Tucked away in the rolling hills of southeastern Arizona is the hidden
treasure of Patagonia Lake State Park, with a 265-acre man-made lake
where anglers catch crappie, bass, bluegill and catfish. Pontoon boat
tours will be offered on the lake on Saturdays and Sundays in December.

Avian tours will be offered at 9 a.m. and 10:15 a.m. and will go to the
east end of the lake. An experienced birder will be on board to point
out, identify, and talk about the birds seen.

At 11:30 am the Lake Discovery Tour goes to the west end of the lake. The guide on board will point out geological formations, discuss the dam which created Patagonia Lake, and provide a brief history of the area.

A Twilight tour just before dark on Saturdays. The sunsets can be
spectacular from the lake and seeing the shoreline from the water is a
delightful experience.

The cost for each one-hour boat trip is $5, payable at the beginning of the trip in the Visitor Center. Reservations are advised. Call 520-287-2791. Plan to arrive at the Visitor Center 15 minutes before departure to sign in, pay and be outfitted with a life jacket.

Saturday Evening Programs
Saturday evening programs will cover a wide range of topics. Programs start at 7 p.m. and usually last an hour. Meet at the Sonoita Creek Visitor at Patagonia Lake.

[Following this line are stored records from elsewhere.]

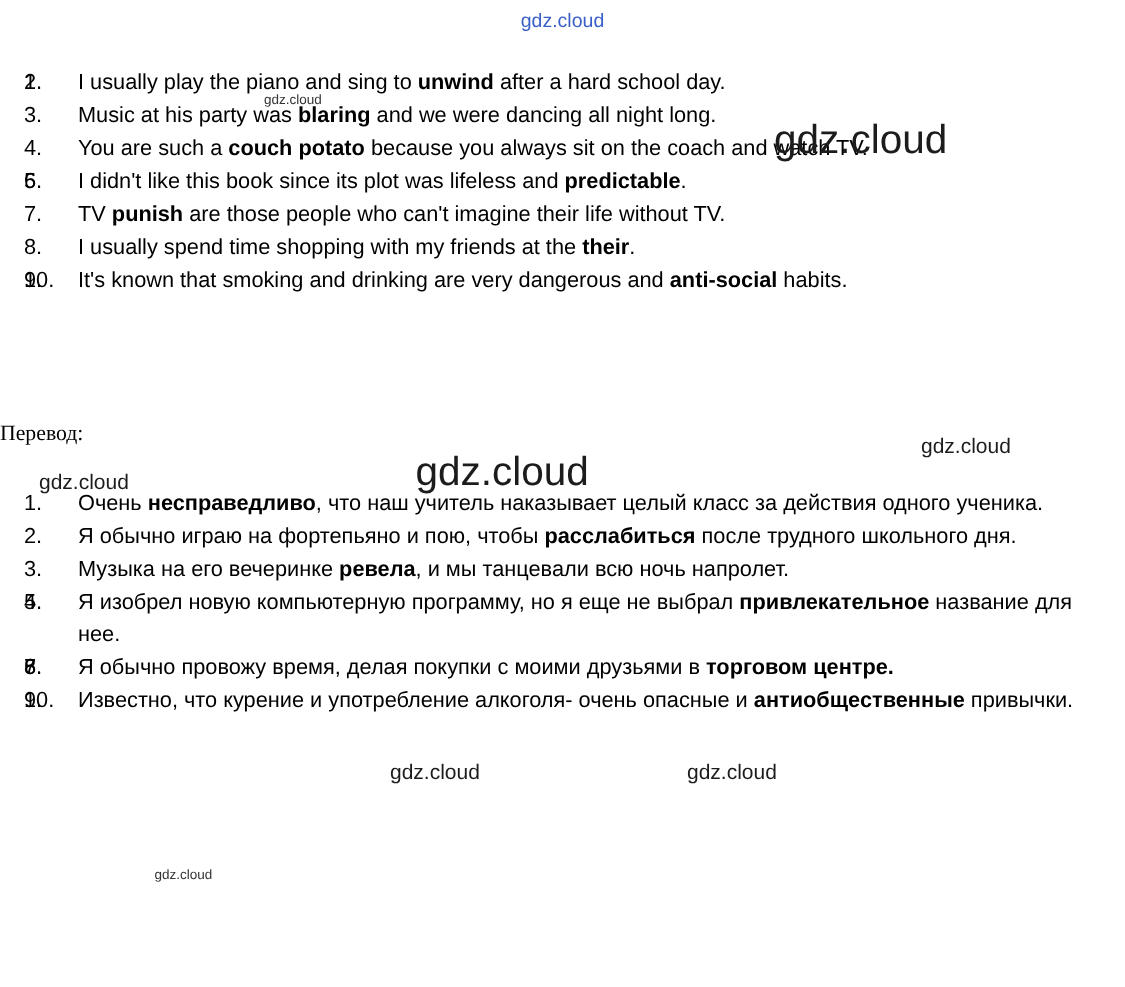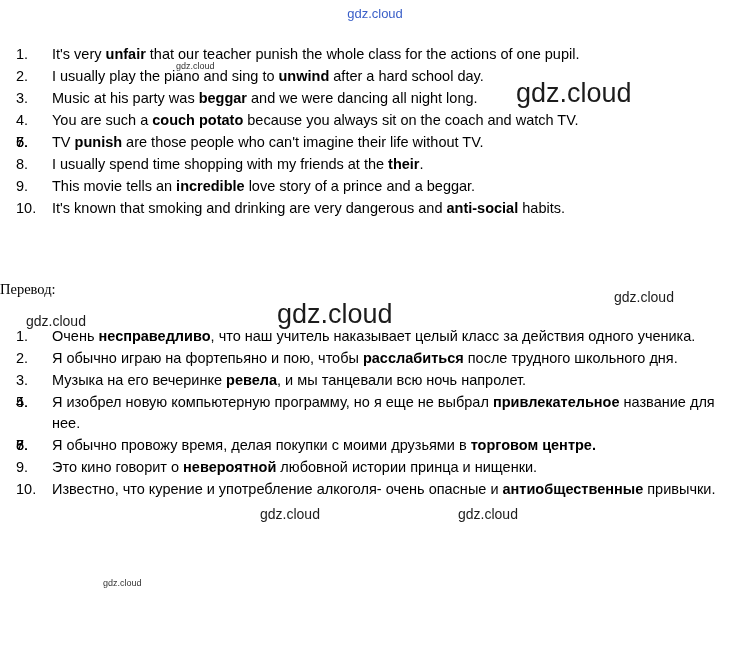--- a/index.html
+++ b/index.html
@@ -117,7 +117,7 @@
 
   <div class="english-block">
     <ol class="list" id="english-list">
-        <li><span class="num">1.</span><span>It's very <b>unfair</b> that our teacher punish the whole class for the actions of one pupil.</span></li>
+        <li><span class="num">1.</span></li>
         <li><span class="num">2.</span><span>I usually play the piano and sing to <b>unwind</b> after a hard school day.</span></li>
         <li><span class="num">3.</span><span>Music at his party was <b>beggar</b> and we were dancing all night long.</span></li>
         <li><span class="num">4.</span><span>You are such a <b>couch potato</b> because you always sit on the coach and watch TV.</span></li>

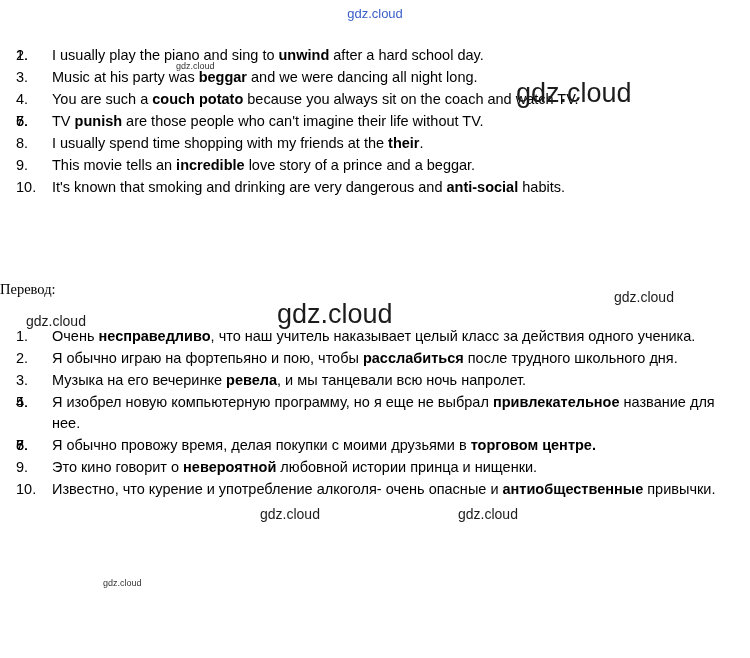--- a/index.html
+++ b/index.html
@@ -119,7 +119,7 @@
     <ol class="list" id="english-list">
         <li><span class="num">1.</span></li>
         <li><span class="num">2.</span><span>I usually play the piano and sing to <b>unwind</b> after a hard school day.</span></li>
-        <li><span class="num">3.</span><span>Music at his party was <b>beggar</b> and we were dancing all night long.</span></li>
+        <li><span class="num">3.</span><span>Music at his party was <b>blaring</b> and we were dancing all night long.</span></li>
         <li><span class="num">4.</span><span>You are such a <b>couch potato</b> because you always sit on the coach and watch TV.</span></li>
         <li><span class="num">5.</span></li>
         <li><span class="num">6.</span></li>

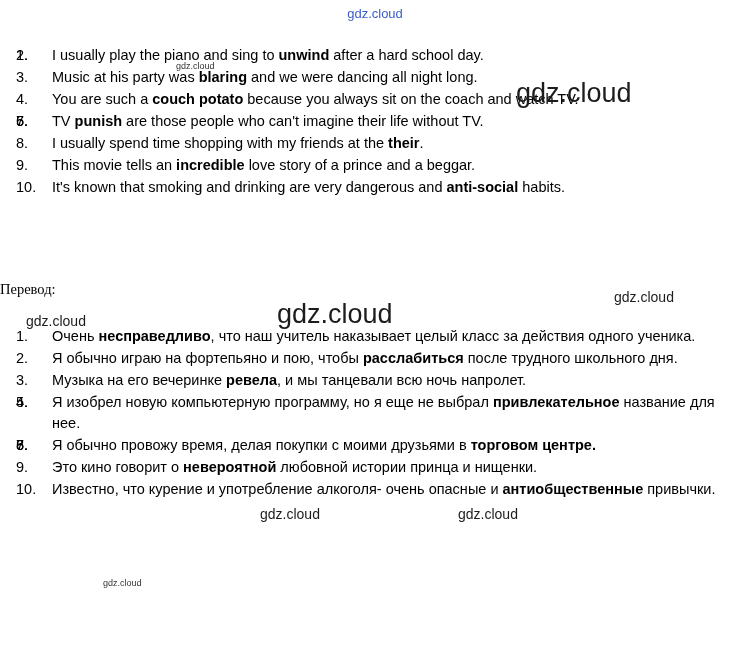--- a/index.html
+++ b/index.html
@@ -122,7 +122,7 @@
         <li><span class="num">3.</span><span>Music at his party was <b>blaring</b> and we were dancing all night long.</span></li>
         <li><span class="num">4.</span><span>You are such a <b>couch potato</b> because you always sit on the coach and watch TV.</span></li>
         <li><span class="num">5.</span></li>
-        <li><span class="num">6.</span></li>
+        <li><span class="num">6.</span><span>I didn't like this book since its plot was lifeless and <b>predictable</b>.</span></li>
         <li><span class="num">7.</span><span>TV <b>punish</b> are those people who can't imagine their life without TV.</span></li>
         <li><span class="num">8.</span><span>I usually spend time shopping with my friends at the <b>their</b>.</span></li>
         <li><span class="num">9.</span><span>This movie tells an <b>incredible</b> love story of a prince and a beggar.</span></li>

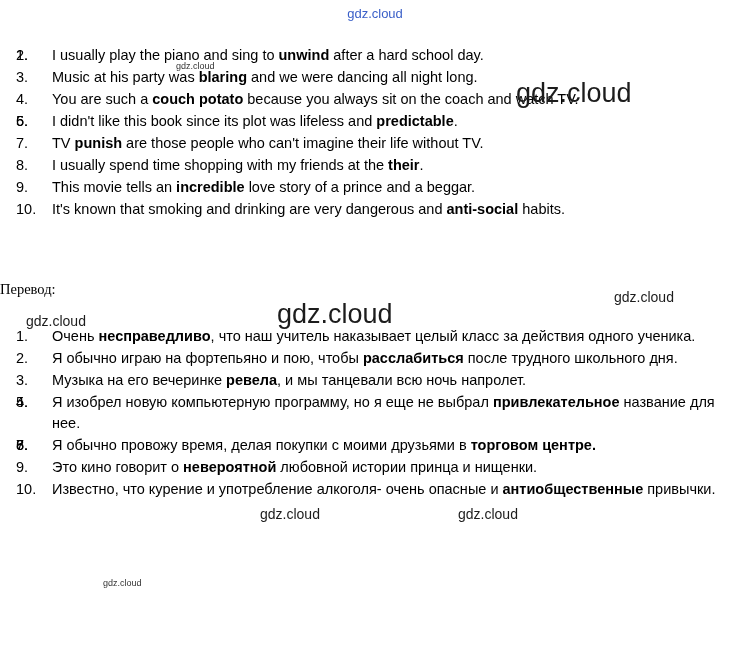--- a/index.html
+++ b/index.html
@@ -125,7 +125,7 @@
         <li><span class="num">6.</span><span>I didn't like this book since its plot was lifeless and <b>predictable</b>.</span></li>
         <li><span class="num">7.</span><span>TV <b>punish</b> are those people who can't imagine their life without TV.</span></li>
         <li><span class="num">8.</span><span>I usually spend time shopping with my friends at the <b>their</b>.</span></li>
-        <li><span class="num">9.</span><span>This movie tells an <b>incredible</b> love story of a prince and a beggar.</span></li>
+        <li><span class="num">9.</span></li>
         <li><span class="num">10.</span><span>It's known that smoking and drinking are very dangerous and <b>anti-social</b> habits.</span></li>
       </ol>
   </div>

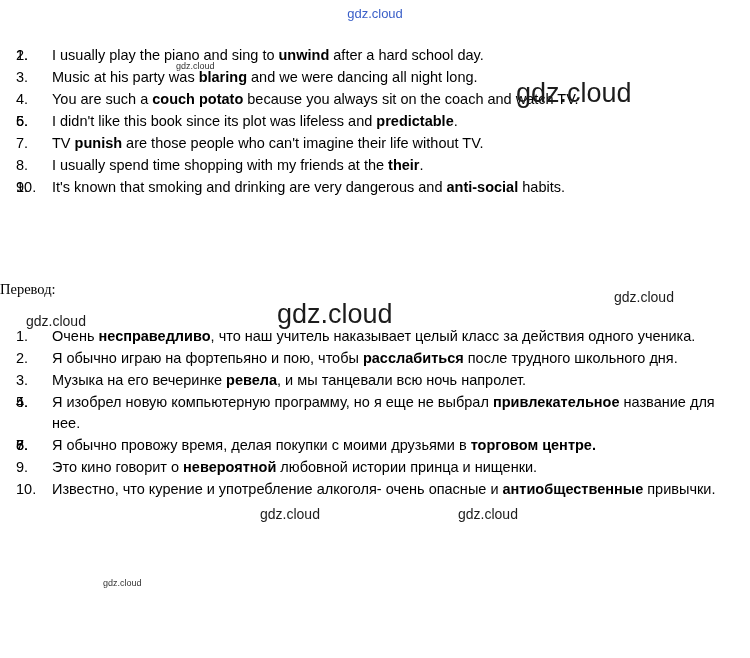--- a/index.html
+++ b/index.html
@@ -142,7 +142,7 @@
         <li><span class="num">6.</span></li>
         <li><span class="num">7.</span></li>
         <li><span class="num">8.</span><span>Я обычно провожу время, делая покупки с моими друзьями в <b>торговом центре.</b></span></li>
-        <li><span class="num">9.</span><span>Это кино говорит о <b>невероятной</b> любовной истории принца и нищенки.</span></li>
+        <li><span class="num">9.</span></li>
         <li><span class="num">10.</span><span>Известно, что курение и употребление алкоголя- очень опасные и <b>антиобщественные</b> привычки.</span></li>
       </ol>
   </div>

Dec. 1: Ghost Towns of Santa Cruz County
Dec. 8: Discover Patagonia Lake & Sonoita Creek – Past & Present
Dec. 15: Birds of Patagonia Lake and Sonoita Creek
Dec. 22: Ghost Towns of Santa Cruz County
Dec. 29: An Introduction to the Sonoita Creek State Natural Area

Park Entrance Fees:
Per Vehicle (1-4 Adults): $10-$15
Individual/Bicycle: $3

Camping Fees:
Non-Electric site: $17
Electric site: $25-$28
Cabana or Boat Site: $17-$20

LBJ Ranch in Texas Hill Country

Lyndon B. Johnson National Historical Park, in the middle of Texas Hill Country, is a favorite destination of many RV snowbirds making their way to their winter homes. Managed by the National Park Service, the park is open year round except for Thanksgiving, Christmas, and New Year’s Day.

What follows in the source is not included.